_YOUR INSTRUCTIONS_: Line by line, print the records exactly, and keep images out of the copy.

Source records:
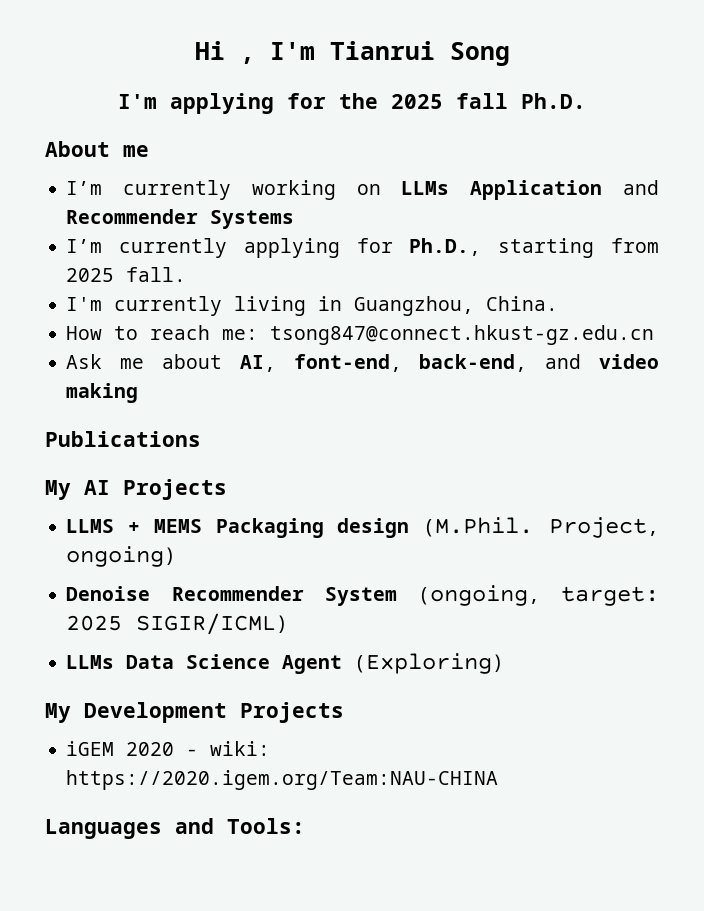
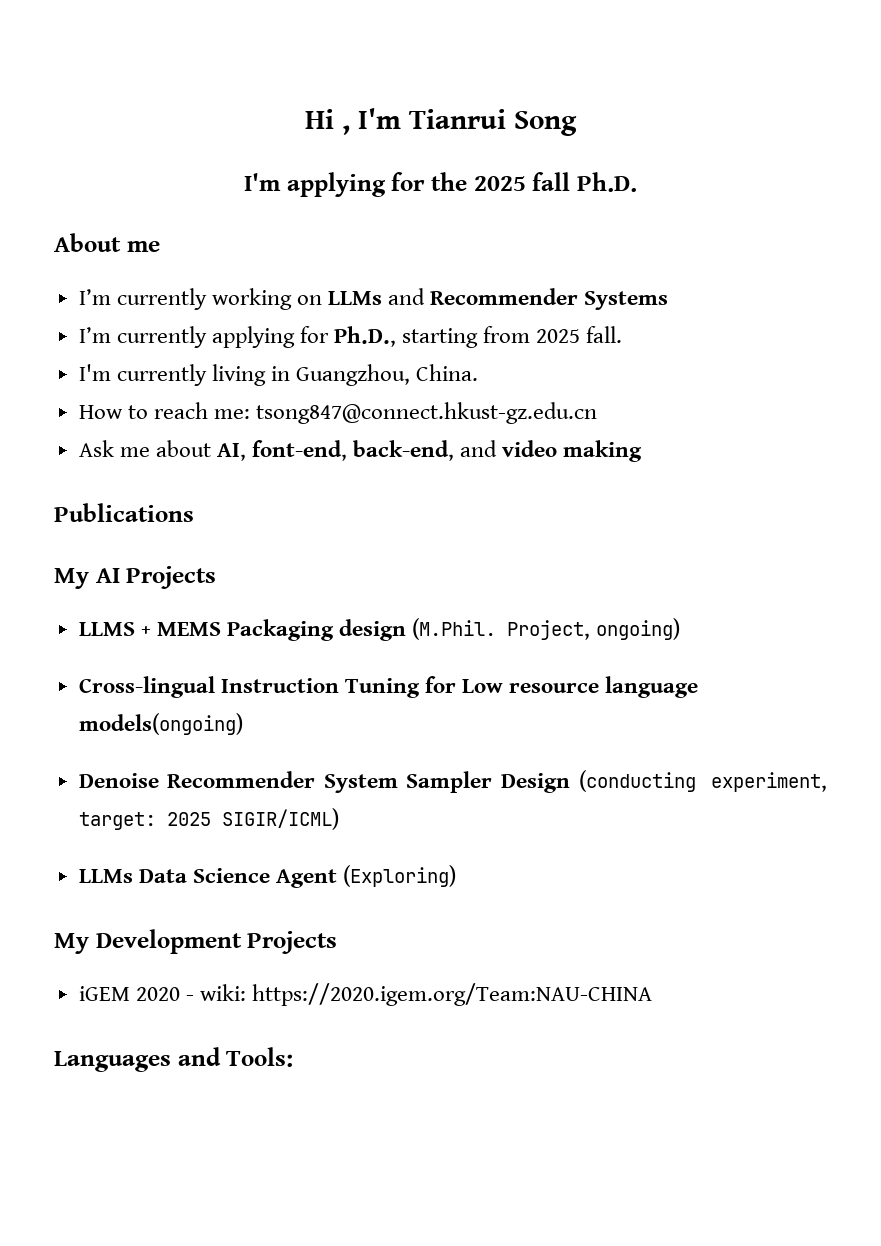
- I’m currently working on LLMs Application and Recommender Systems
+ I’m currently working on LLMs and Recommender Systems
+ Cross-lingual Instruction Tuning for Low resource language models(ongoing)
- Denoise Recommender System (ongoing, target: 2025 SIGIR/ICML)
+ Denoise Recommender System Sampler Design (conducting experiment, target: 2025 SIGIR/ICML)

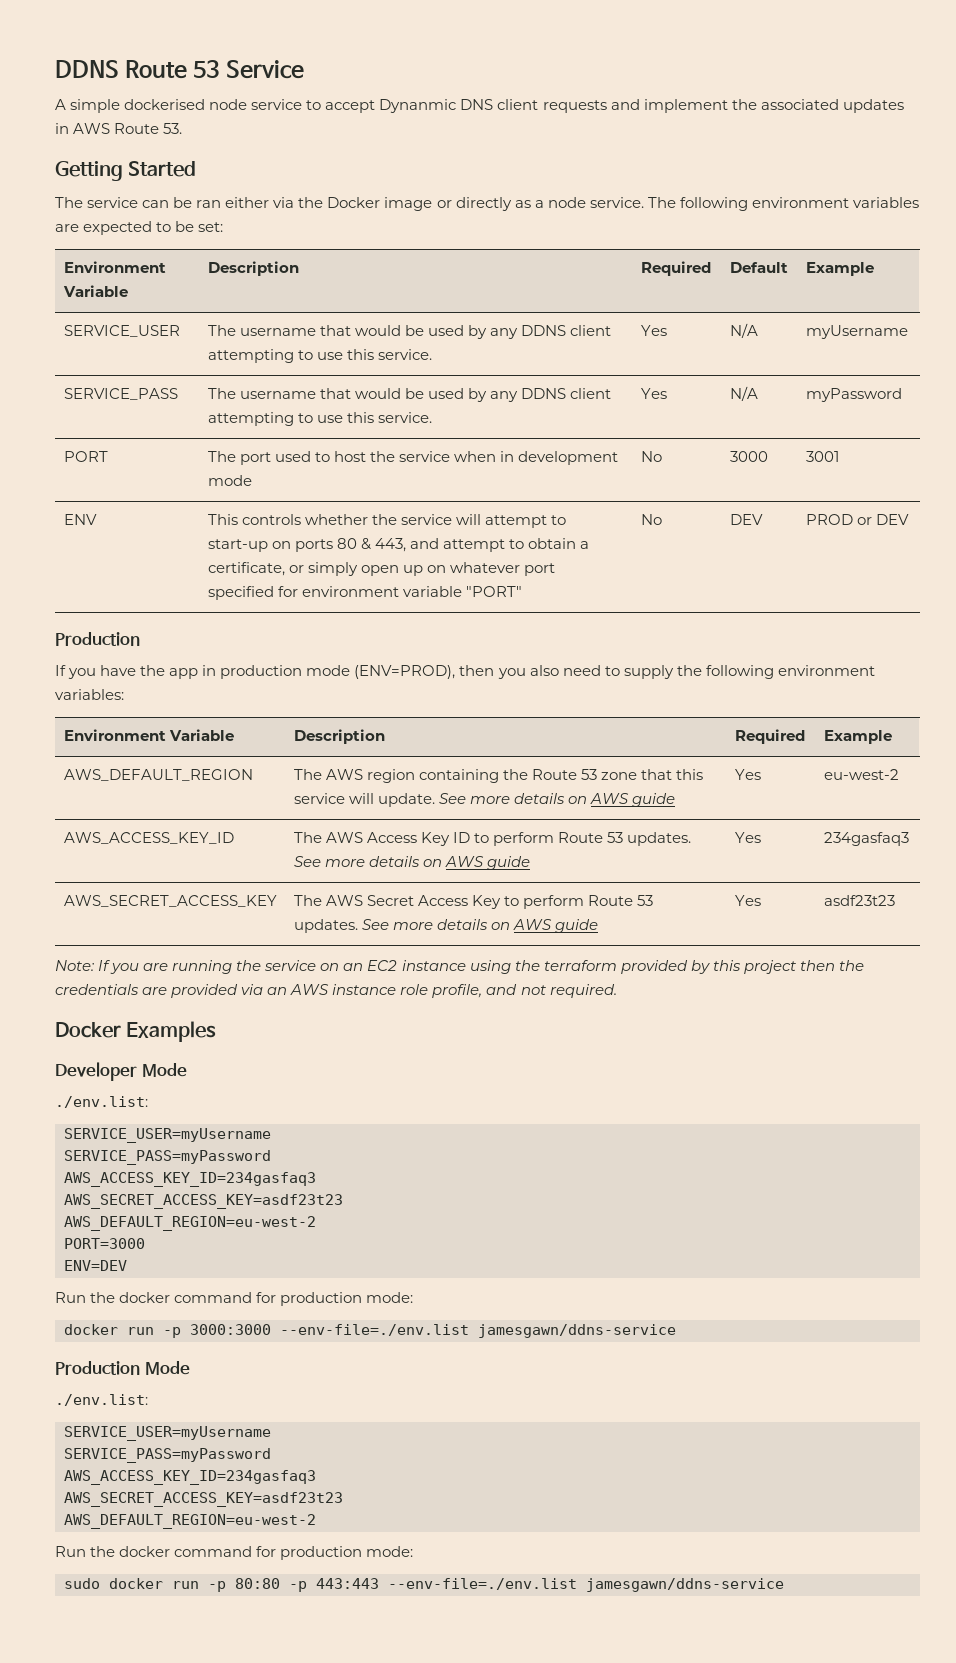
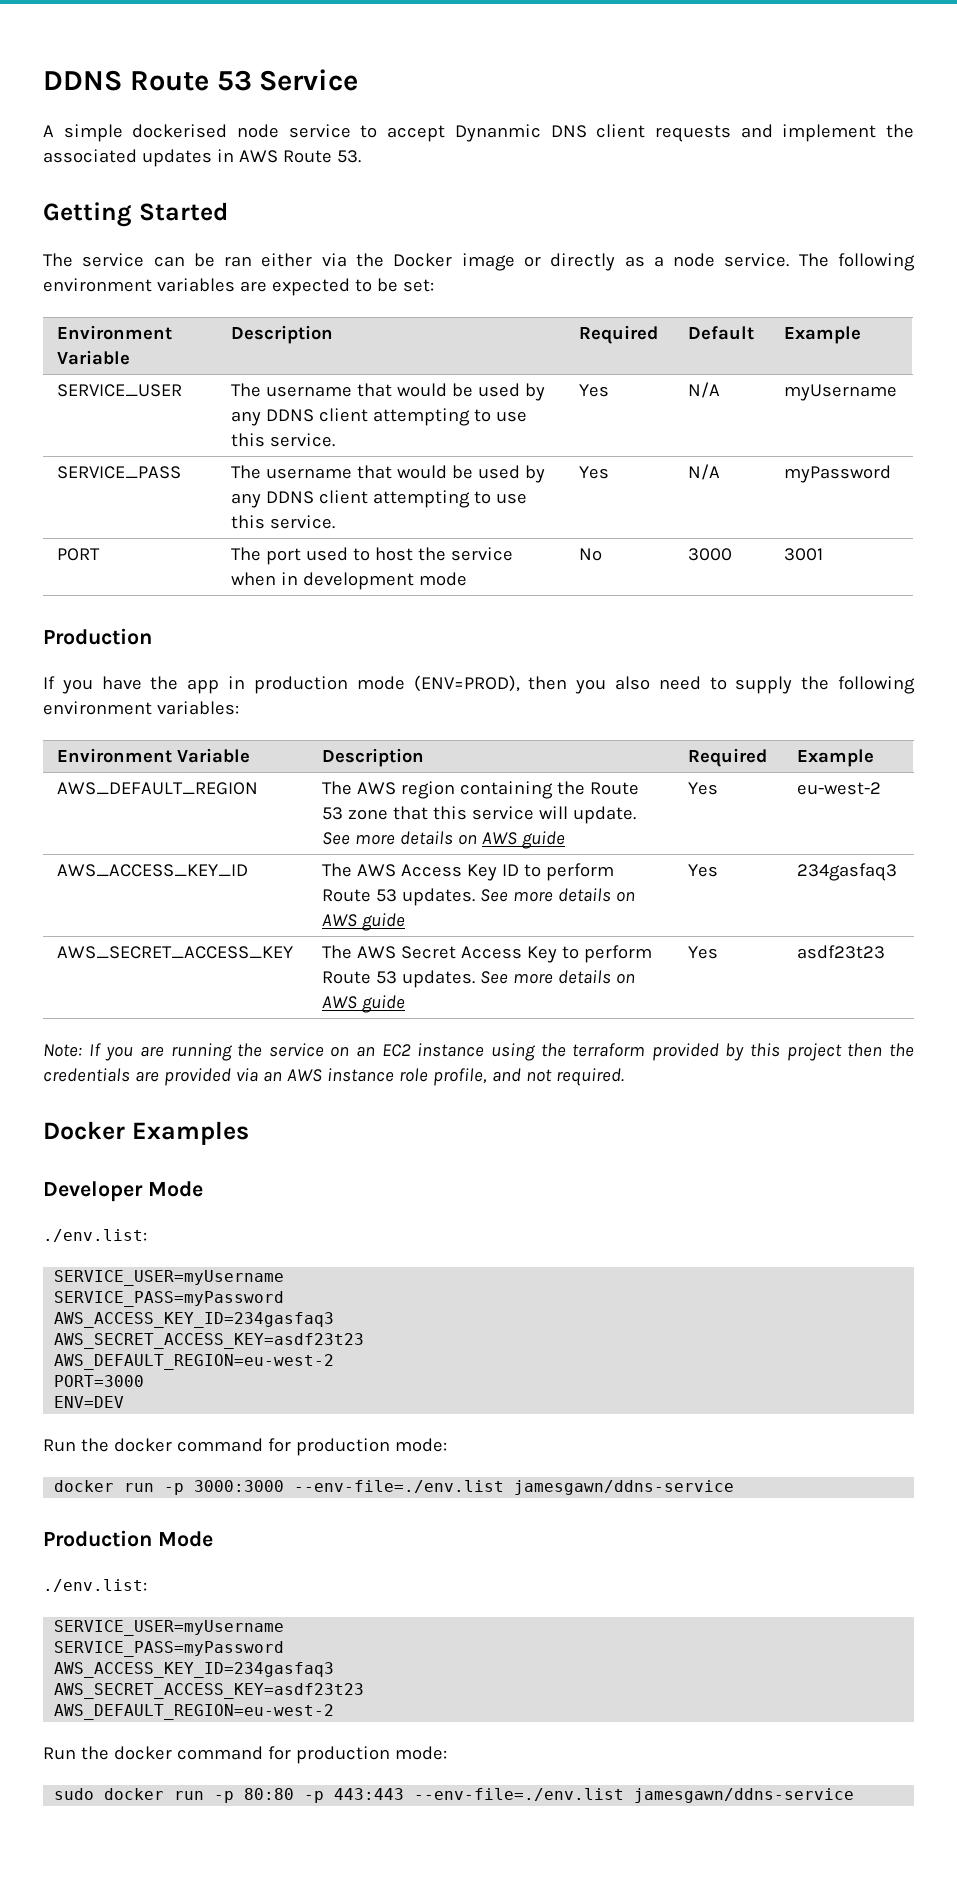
- ENV | This controls whether the service will attempt to start-up on ports 80 & 443, and attempt to obtain a certificate, or simply open up on whatever port specified for environment variable "PORT" | No | DEV | PROD or DEV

_PROBLEM SOLUTION_:
- I’m currently working on LLMs Application and Recommender Systems
+ I’m currently working on LLMs and Recommender Systems
+ Cross-lingual Instruction Tuning for Low resource language models(ongoing)
- Denoise Recommender System (ongoing, target: 2025 SIGIR/ICML)
+ Denoise Recommender System Sampler Design (conducting experiment, target: 2025 SIGIR/ICML)

- ENV | This controls whether the service will attempt to start-up on ports 80 & 443, and attempt to obtain a certificate, or simply open up on whatever port specified for environment variable "PORT" | No | DEV | PROD or DEV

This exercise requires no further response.